Adapter Fotodiox ini kasat mata memang terlihat berkelas pro. Jika adapter lain berwarna krom, adapter ini berbahan & berwarna stainless + hitam dof. Dari description penjualnya, adapter PRO memang dibuat untuk penggunaan lensa berat atau sering pasang-buka. Saat dipasangkan lensa ke bodi, langsung terasa mantap. Penyakit lensa ikut bermain saat saya putar fokus langsung lenyap! Harga ga bohong! Adapter ini saya pasangkan AF chip Tagotech yang bisa diprogram data & kalibrasi.

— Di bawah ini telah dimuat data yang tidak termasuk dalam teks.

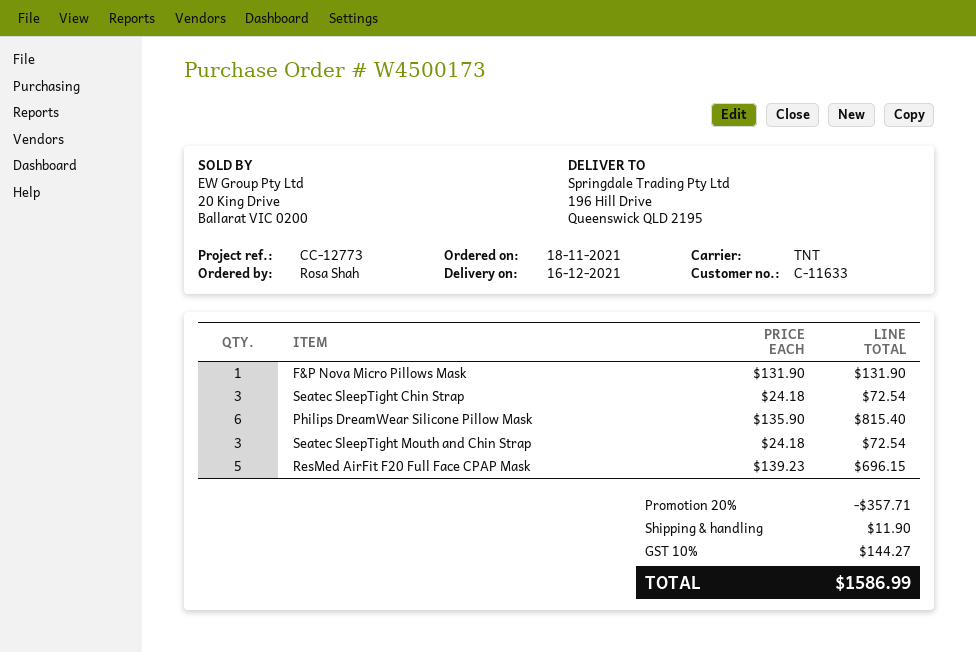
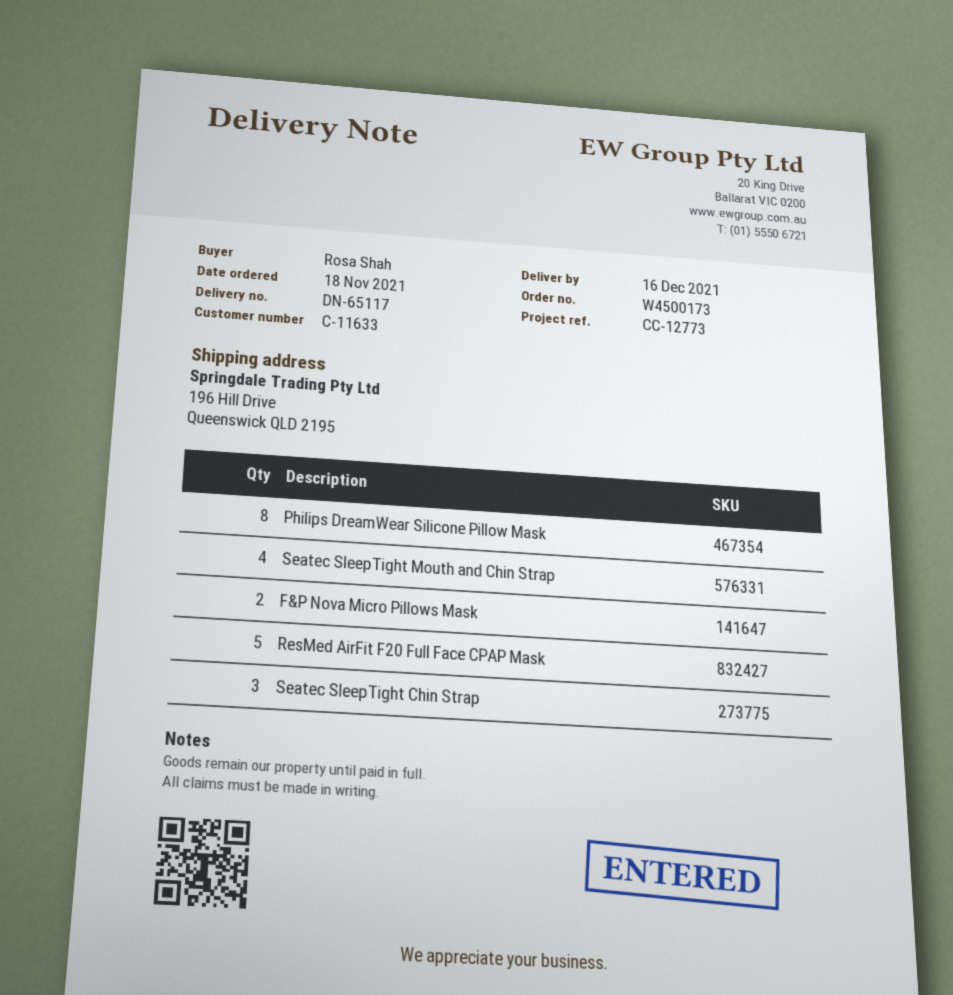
F&P Nova Micro Pillows Mask: 1 -> 2
Philips DreamWear Silicone Pillow Mask: 6 -> 8
Seatec SleepTight Mouth and Chin Strap: 3 -> 4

Kualitas hasil foto lensa ini memang Stunning!
Punya lensa satu ini, bagaikan saya punya 2 lensa yang berbeda.
Di bukaan f/1.4 - 2, foto yang dihasilkan bagaikan lukisan... soft, dreamy dan bokehnya halus. Untuk portret, hasilnya cantik sekali. Tapi di bukaan f/2.8 keatas, hasil foto benar-benar tajam dengan detil dan kontras yang sangat bagus, khas Leica. Tonal warna yang dihasilkan juga indah, merah lembut agak kekuningan. Untuk foto orang outdoor, warna kulit enak dilihat.


f/2.8

f/1.4

Tapi untuk bermain dengan f/1.4... asli tidak semudah memainkan lensa 50/1.4. DoF tipis sekali. Tidak bisa bermain lock di titik fokus, kemudian geser sedikit untuk komposisi. Trik saya adalah bracketing fokus. Saat AF chip & mata sudah confirm, saya jepret beberapa shot, sambil jari fine-tuning fokus sedikit-sedikit. Lensa susah dipakai.. tapi jika ada yg kena, hasilnya selalu asyik untuk dinikmati.